DESCRIPTION OF THE TASK
Which of the lines below hold the word "bank"? Pull each of them out.

DATA
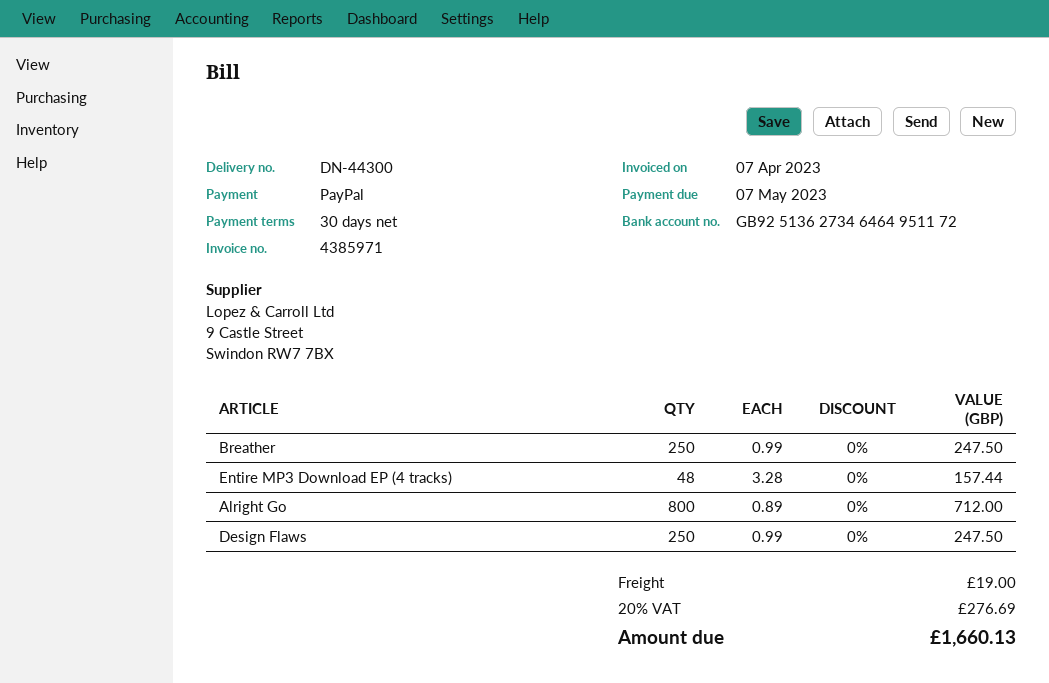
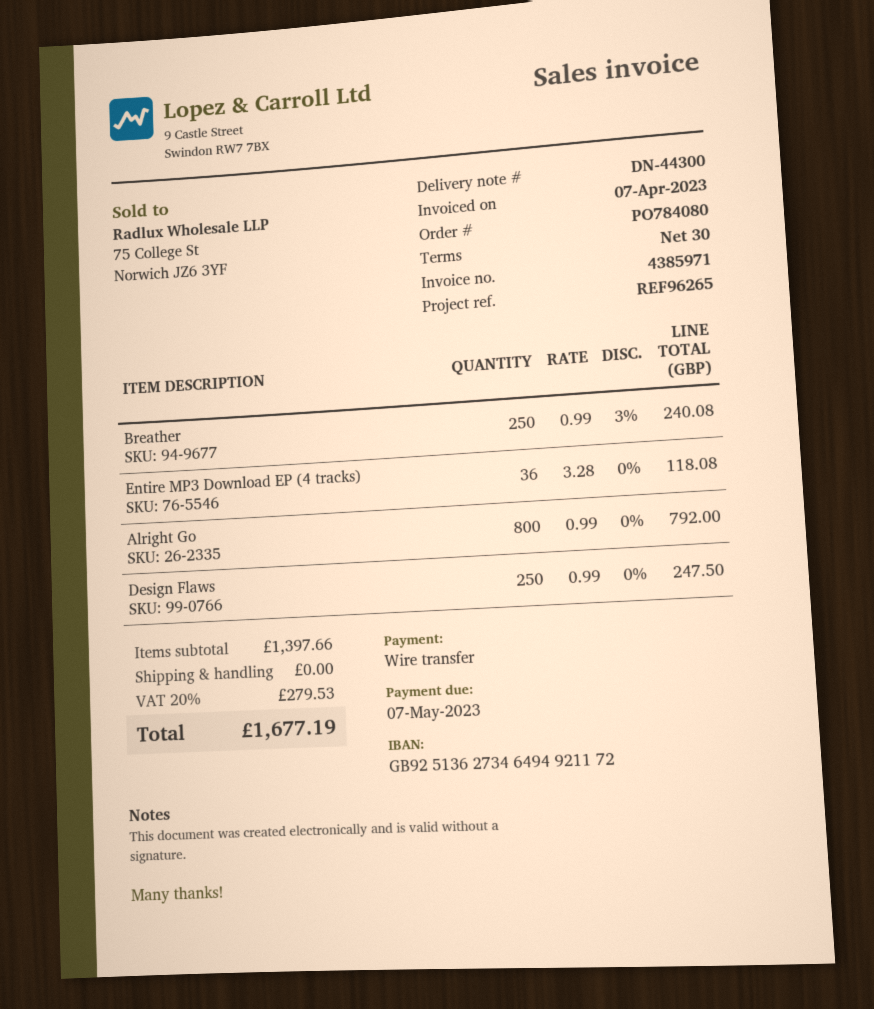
payment method: PayPal -> bank transfer
bank account: GB92513627346464951172 -> GB92513627346494921172
Breather: 250 x 0.99 = 247.50 -> 250 x 0.99 - 3% = 240.08
Entire MP3 Download EP (4 tracks): 48 x 3.28 = 157.44 -> 36 x 3.28 = 118.08
Alright Go: 800 x 0.89 = 712.00 -> 800 x 0.99 = 792.00
shipping: 19.00 -> 0.00
tax: 20% = 276.69 -> 20% = 279.53
total: 1660.13 -> 1677.19

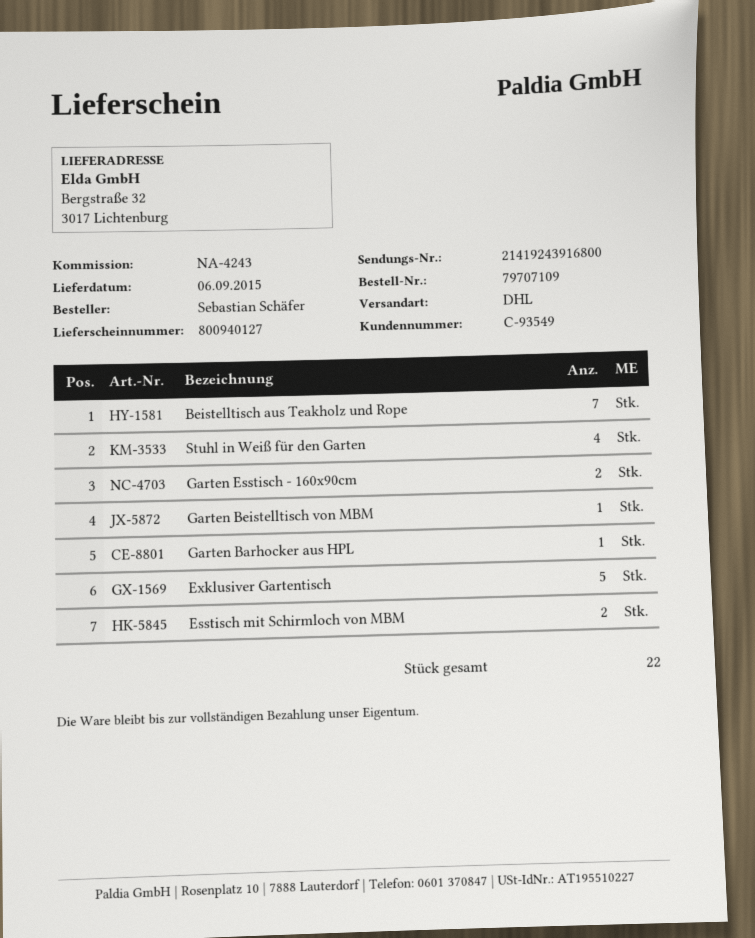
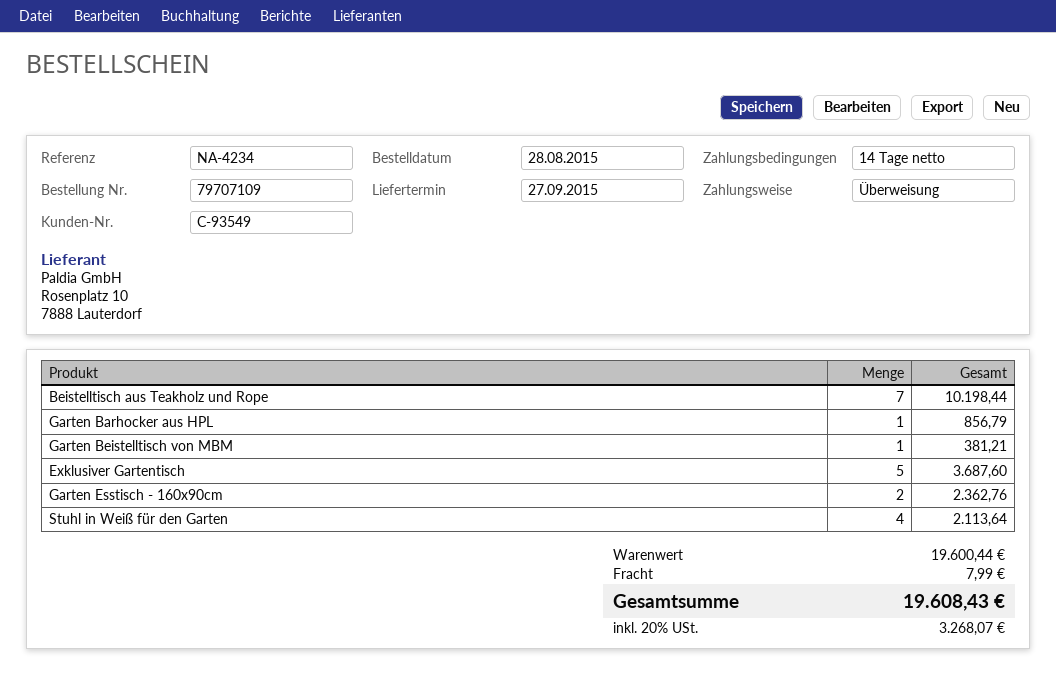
delivery date: 2015-09-06 -> 2015-09-27
reference: NA-4243 -> NA-4234
Esstisch mit Schirmloch von MBM: 2 -> none

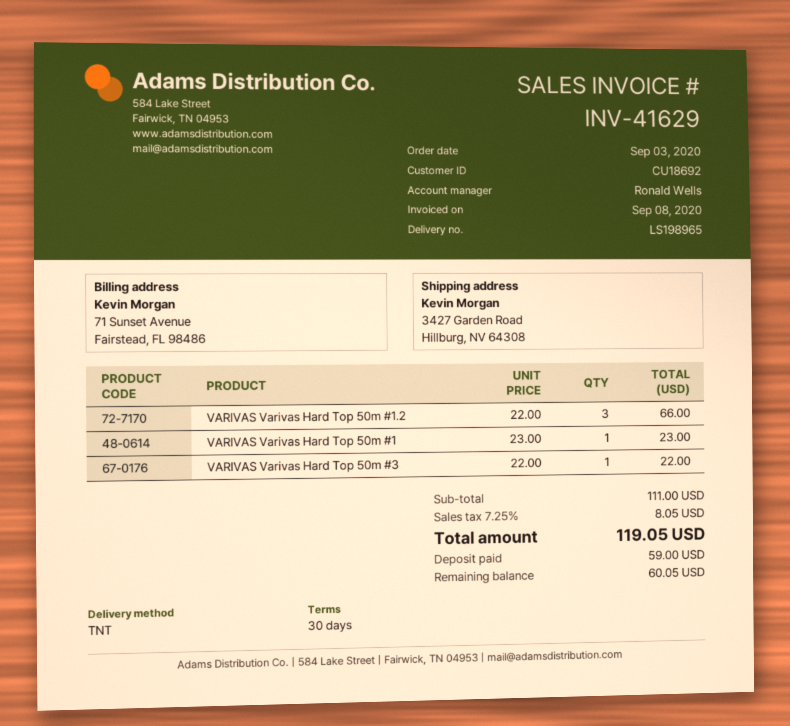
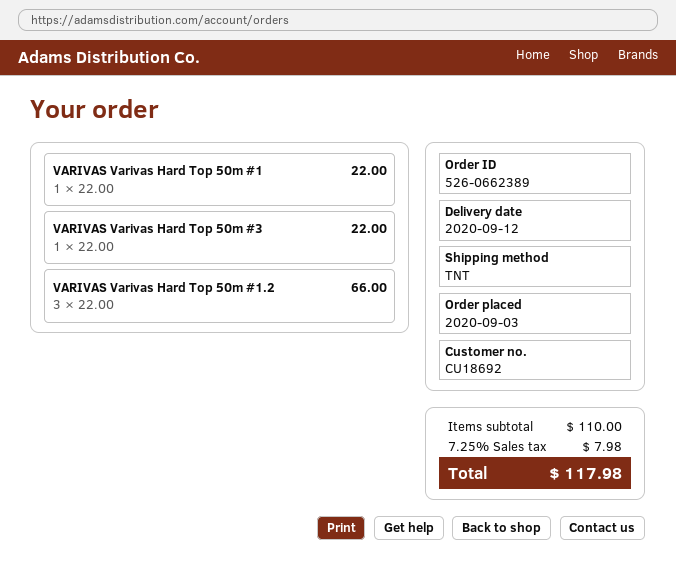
VARIVAS Varivas Hard Top 50m #1: 1 x 23.00 = 23.00 -> 1 x 22.00 = 22.00
subtotal: 111.00 -> 110.00
tax: 7.25% = 8.05 -> 7.25% = 7.98
total: 119.05 -> 117.98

RESULT
payment method: PayPal -> bank transfer
bank account: GB92513627346464951172 -> GB92513627346494921172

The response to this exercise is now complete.